[Task] Search the data for the string "style" and copy each line where it turns up.

(Web document revisions)

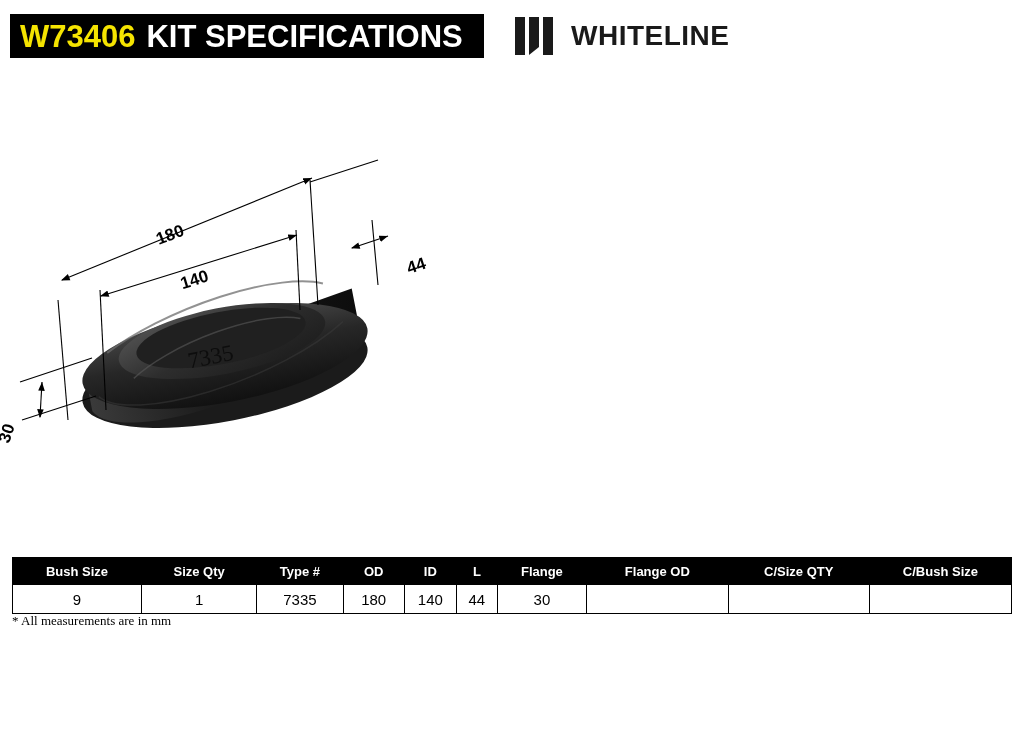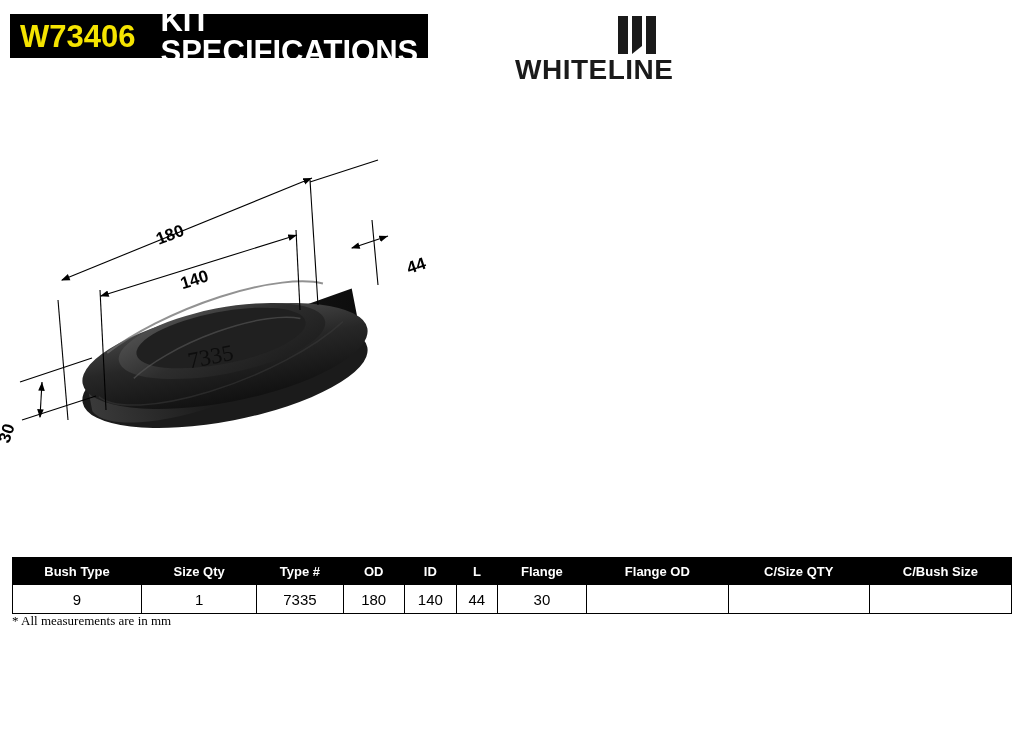--- a/index.html
+++ b/index.html
@@ -20,51 +20,50 @@
     position: absolute;
     top: 14px;
     left: 10px;
     width: 1004px;
     height: 44px;
   }
   #title-bar {
     position: absolute;
     left: 0;
     top: 0;
-    width: 418px;
+    width: 474px;
     height: 44px;
     background: #000000;
     display: flex;
     align-items: center;
     padding-left: 10px;
     box-sizing: border-box;
   }
   #kit-code {
     color: #f5e400;
     font-size: 31px;
     font-weight: bold;
     letter-spacing: 0px;
     line-height: 1;
   }
   #kit-spec-text {
     color: #ffffff;
     font-size: 31px;
     font-weight: bold;
-    margin-left: 25px;
+    margin-left: 11px;
     line-height: 1;
   }
 
   #brand {
     position: absolute;
     left: 505px;
     top: 2px;
     height: 40px;
     display: flex;
-    align-items: flex-end;
-    flex-direction: column;
+    align-items: center;
   }
   #brand-mark {
     width: 46px;
     height: 38px;
     position: relative;
     margin-right: 10px;
   }
   #brand-name {
     font-size: 28px;
     font-weight: bold;
@@ -210,21 +209,21 @@
     <text x="172" y="120" transform="rotate(-21 172 120)" font-family="Liberation Sans, sans-serif" font-size="17" font-weight="bold" fill="#000" text-anchor="middle">180</text>
     <text x="196" y="165" transform="rotate(-17 196 165)" font-family="Liberation Sans, sans-serif" font-size="17" font-weight="bold" fill="#000" text-anchor="middle">140</text>
     <text x="418" y="151" transform="rotate(-18 418 151)" font-family="Liberation Sans, sans-serif" font-size="17" font-weight="bold" fill="#000" text-anchor="middle">44</text>
     <text x="12" y="315" transform="rotate(-72 12 315)" font-family="Liberation Sans, sans-serif" font-size="17" font-weight="bold" fill="#000" text-anchor="middle">30</text>
   </svg>
 </div>
 
 <table id="spec-table">
   <thead>
     <tr>
-      <th style="width:133px">Bush Type</th>
+      <th style="width:133px">Bush Size</th>
       <th style="width:118px">Size Qty</th>
       <th style="width:84px">Type #</th>
       <th style="width:56px">OD</th>
       <th style="width:46px">ID</th>
       <th style="width:34px">L</th>
       <th style="width:86px">Flange</th>
       <th style="width:146px">Flange OD</th>
       <th style="width:146px">C/Size QTY</th>
       <th style="width:146px">C/Bush Size</th>
     </tr>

[Exercise answer]
-      <th style="width:133px">Bush Type</th>
+      <th style="width:133px">Bush Size</th>
       <th style="width:118px">Size Qty</th>
       <th style="width:84px">Type #</th>
       <th style="width:56px">OD</th>
       <th style="width:46px">ID</th>
       <th style="width:34px">L</th>
       <th style="width:86px">Flange</th>
       <th style="width:146px">Flange OD</th>
       <th style="width:146px">C/Size QTY</th>
       <th style="width:146px">C/Bush Size</th>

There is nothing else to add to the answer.